------ Extracted entries

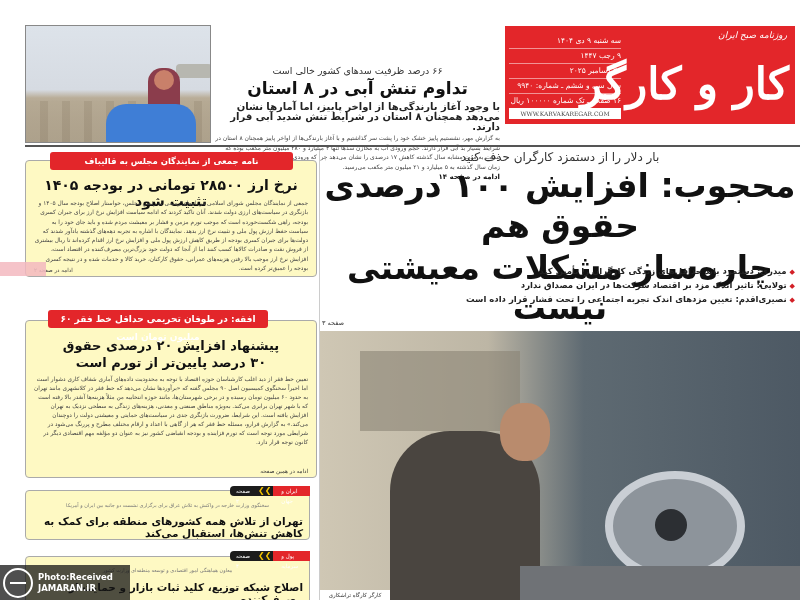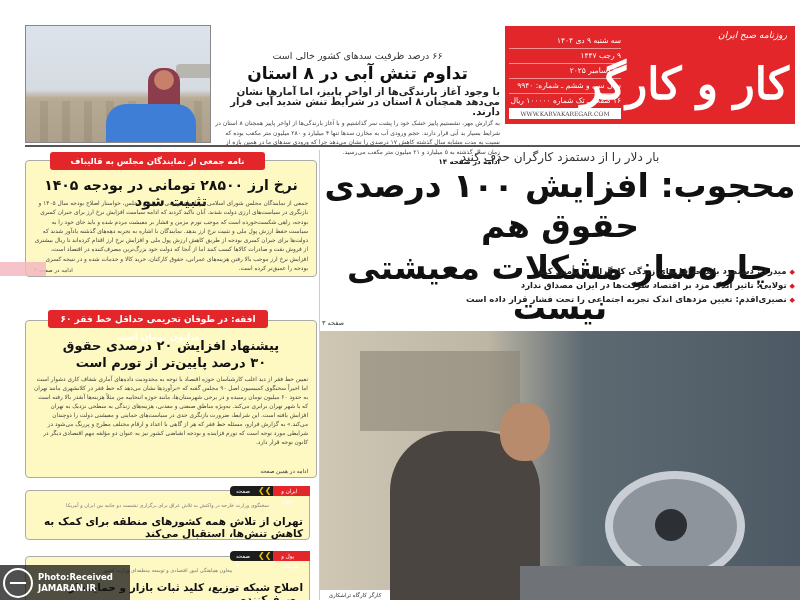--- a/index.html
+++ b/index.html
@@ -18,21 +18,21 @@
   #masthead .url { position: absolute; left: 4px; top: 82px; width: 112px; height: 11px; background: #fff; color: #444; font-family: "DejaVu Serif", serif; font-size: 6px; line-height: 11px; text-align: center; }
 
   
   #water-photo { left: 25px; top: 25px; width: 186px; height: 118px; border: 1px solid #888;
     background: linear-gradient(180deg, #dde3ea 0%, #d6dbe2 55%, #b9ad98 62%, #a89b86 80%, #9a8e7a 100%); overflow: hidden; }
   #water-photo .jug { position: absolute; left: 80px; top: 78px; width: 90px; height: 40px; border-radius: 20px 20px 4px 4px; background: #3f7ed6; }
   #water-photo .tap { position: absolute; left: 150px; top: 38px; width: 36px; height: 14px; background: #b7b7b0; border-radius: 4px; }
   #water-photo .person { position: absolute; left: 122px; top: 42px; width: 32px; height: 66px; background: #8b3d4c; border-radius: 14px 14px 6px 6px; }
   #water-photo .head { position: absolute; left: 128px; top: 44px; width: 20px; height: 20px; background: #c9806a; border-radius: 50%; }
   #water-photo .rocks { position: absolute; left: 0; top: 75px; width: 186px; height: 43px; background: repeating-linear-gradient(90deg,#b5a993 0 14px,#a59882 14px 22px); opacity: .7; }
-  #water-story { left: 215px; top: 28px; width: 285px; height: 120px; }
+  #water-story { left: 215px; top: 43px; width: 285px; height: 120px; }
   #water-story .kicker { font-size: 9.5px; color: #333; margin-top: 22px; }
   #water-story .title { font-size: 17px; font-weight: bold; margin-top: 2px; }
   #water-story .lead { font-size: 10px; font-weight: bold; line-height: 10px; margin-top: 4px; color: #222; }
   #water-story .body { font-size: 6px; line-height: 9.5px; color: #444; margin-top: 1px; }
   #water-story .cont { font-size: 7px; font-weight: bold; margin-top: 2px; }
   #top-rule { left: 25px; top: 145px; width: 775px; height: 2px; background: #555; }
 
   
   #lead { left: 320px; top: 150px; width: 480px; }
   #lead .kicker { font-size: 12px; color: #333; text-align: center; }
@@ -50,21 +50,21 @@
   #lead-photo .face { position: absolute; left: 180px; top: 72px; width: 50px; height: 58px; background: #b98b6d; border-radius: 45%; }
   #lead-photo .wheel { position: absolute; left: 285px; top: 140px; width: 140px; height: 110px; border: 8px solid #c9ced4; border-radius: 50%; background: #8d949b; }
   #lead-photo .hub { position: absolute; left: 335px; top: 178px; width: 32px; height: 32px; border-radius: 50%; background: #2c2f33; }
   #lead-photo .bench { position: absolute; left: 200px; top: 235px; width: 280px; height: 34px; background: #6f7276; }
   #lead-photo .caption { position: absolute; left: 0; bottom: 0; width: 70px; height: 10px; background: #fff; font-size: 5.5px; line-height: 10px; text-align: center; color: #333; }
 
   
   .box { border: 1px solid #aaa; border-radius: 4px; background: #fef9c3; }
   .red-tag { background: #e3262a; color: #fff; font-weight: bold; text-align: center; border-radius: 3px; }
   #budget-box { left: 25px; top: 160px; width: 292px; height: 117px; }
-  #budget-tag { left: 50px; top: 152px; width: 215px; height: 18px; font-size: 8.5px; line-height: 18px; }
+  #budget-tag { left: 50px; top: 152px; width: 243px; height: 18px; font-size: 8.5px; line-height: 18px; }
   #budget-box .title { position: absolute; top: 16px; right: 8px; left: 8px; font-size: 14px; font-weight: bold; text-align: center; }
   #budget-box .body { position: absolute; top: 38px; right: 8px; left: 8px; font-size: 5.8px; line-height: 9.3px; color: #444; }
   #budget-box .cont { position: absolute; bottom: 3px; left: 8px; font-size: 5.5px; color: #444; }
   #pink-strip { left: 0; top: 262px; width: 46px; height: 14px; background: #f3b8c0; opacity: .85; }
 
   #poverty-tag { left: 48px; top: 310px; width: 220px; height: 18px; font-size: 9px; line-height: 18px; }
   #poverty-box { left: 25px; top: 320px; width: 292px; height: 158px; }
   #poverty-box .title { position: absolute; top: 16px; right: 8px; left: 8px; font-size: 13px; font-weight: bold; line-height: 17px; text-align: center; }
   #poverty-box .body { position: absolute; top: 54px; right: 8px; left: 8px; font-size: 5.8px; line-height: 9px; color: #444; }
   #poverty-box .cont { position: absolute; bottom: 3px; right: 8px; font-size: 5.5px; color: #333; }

------------

Only the lines above starting with the one with "320px; top: 150px;" and going through the one with "absolute; left: 285px;" are to be copied, word for word and with both ends kept.

Exercise solution:
   #lead { left: 320px; top: 150px; width: 480px; }
   #lead .kicker { font-size: 12px; color: #333; text-align: center; }
@@ -50,21 +50,21 @@
   #lead-photo .face { position: absolute; left: 180px; top: 72px; width: 50px; height: 58px; background: #b98b6d; border-radius: 45%; }
   #lead-photo .wheel { position: absolute; left: 285px; top: 140px; width: 140px; height: 110px; border: 8px solid #c9ced4; border-radius: 50%; background: #8d949b; }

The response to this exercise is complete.